What makes Montresor such an effective enemy of Fortunato is his resolve to get revenge, attention to detail, and ability to act amicably to Fortunato's face while plotting his death. Montresor begins by mentioning he has vowed to get revenge on Fortunato for causing him to suffer a thousand times and laughing at his respected family name. Montresor then elaborates on his feelings concerning the perfect revenge and is careful not to get caught. After carefully plotting his revenge, Montresor conceals his hatred and is friendly to Fortunato's face, which allows him to convince his enemy to follow him into his family's catacombs. Montresor says,
"I gave Fortunato no cause to doubt me. I continued to smile in his face, and he did not understand that I was now smiling at the thought of what I planned for him, at the thought of my revenge" (Poe, 1).
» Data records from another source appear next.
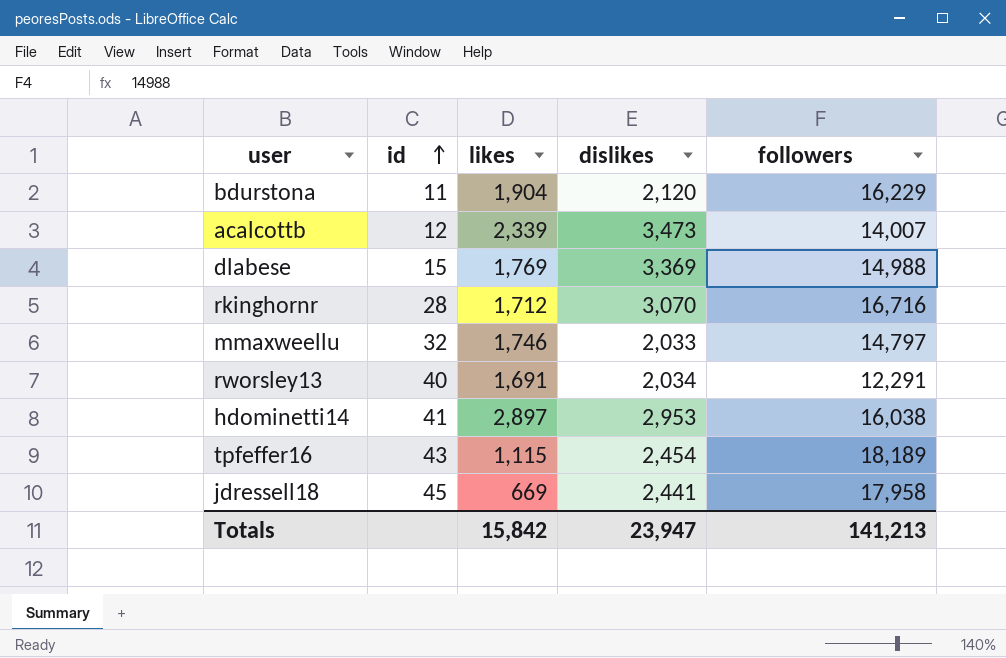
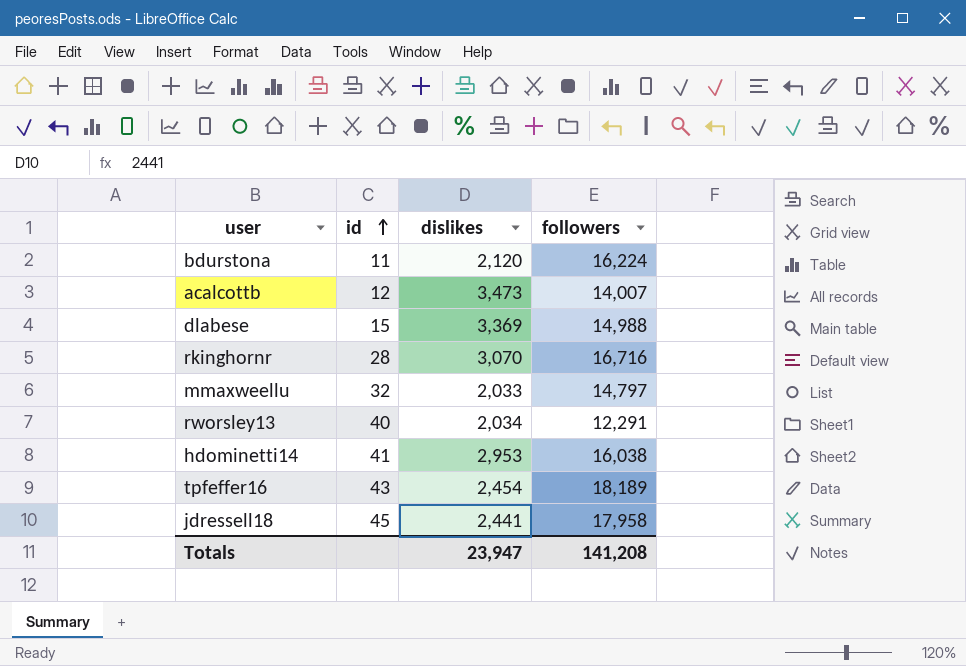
column likes | position: 3 -> none
bdurstona | followers: 16,229 -> 16,224
Totals | followers: 141,213 -> 141,208

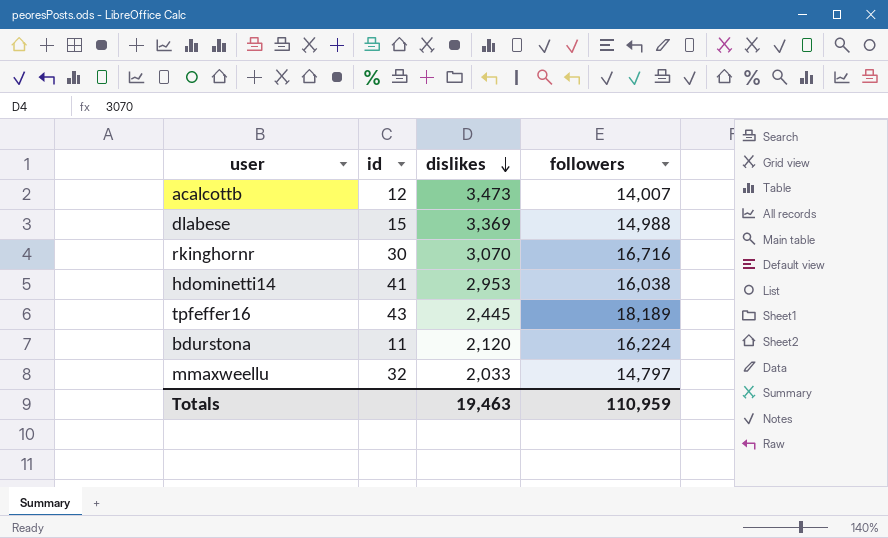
row order: id ascending -> dislikes descending
row rworsley13: 40 | 2,034 | 12,291 -> none
row jdressell18: 45 | 2,441 | 17,958 -> none
rkinghornr | id: 28 -> 30
tpfeffer16 | dislikes: 2,454 -> 2,445
Totals | dislikes: 23,947 -> 19,463
Totals | followers: 141,208 -> 110,959

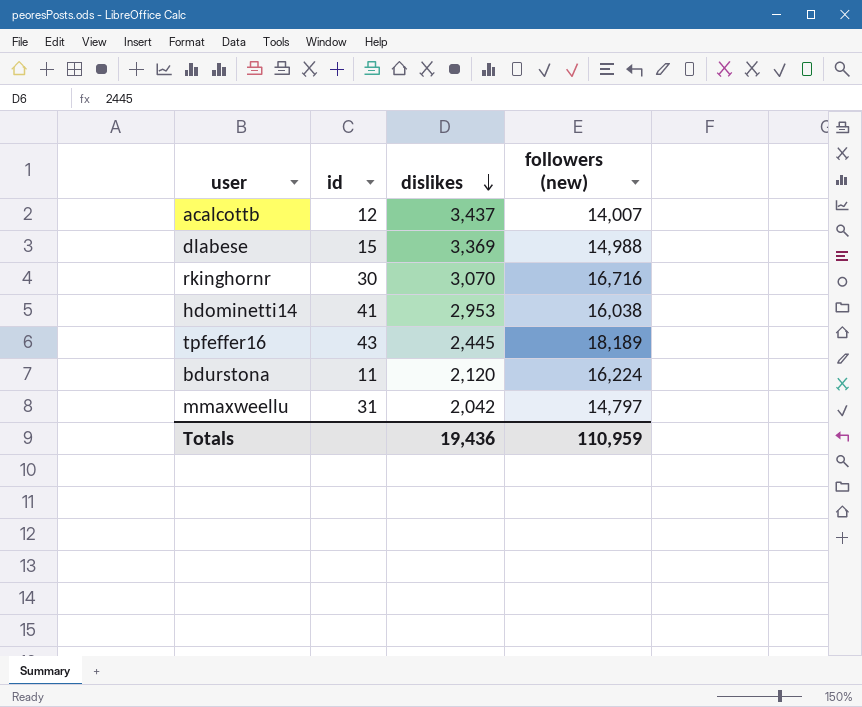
column name: followers -> followers (new)
acalcottb | dislikes: 3,473 -> 3,437
mmaxweellu | id: 32 -> 31
mmaxweellu | dislikes: 2,033 -> 2,042
Totals | dislikes: 19,463 -> 19,436

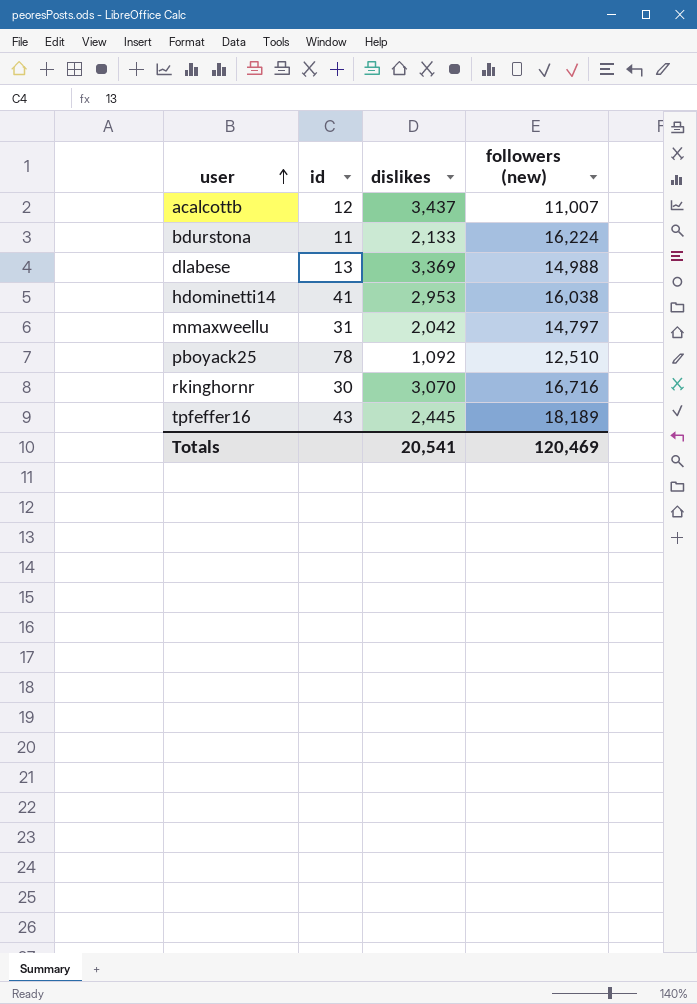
row order: dislikes descending -> user ascending
acalcottb | followers (new): 14,007 -> 11,007
bdurstona | dislikes: 2,120 -> 2,133
dlabese | id: 15 -> 13
row pboyack25: none -> 78 | 1,092 | 12,510
Totals | dislikes: 19,436 -> 20,541
Totals | followers (new): 110,959 -> 120,469

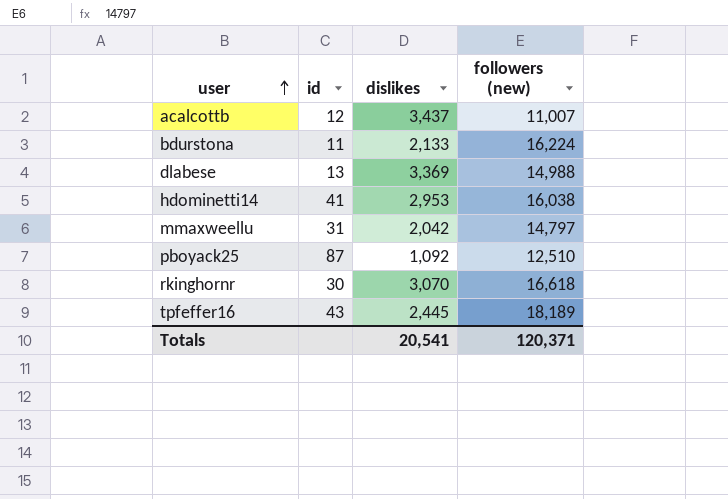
pboyack25 | id: 78 -> 87
rkinghornr | followers (new): 16,716 -> 16,618
Totals | followers (new): 120,469 -> 120,371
Montresor is also aware of his enemy's weaknesses, which are pride and a love of alcohol. By mentioning that he will consult Luchesi about whether or not he has purchased amontillado, Montresor is able to pique Fortunato's interest and provoke him simultaneously. Montresor also makes sure his estate is empty by lying to his servants, which leaves him alone with his vulnerable enemy. After Montresor successfully buries Fortunato alive, he keeps his secret for half a century, ensuring that he will not be punished for his crime.
The character Iago in Shakespeare's Othello is similar to Montresor in that he carefully plots revenge and feigns friendship to Othello's face. Although he does not directly kill Desdemona, he accomplishes his goal of ruining Othello through manipulation and lies.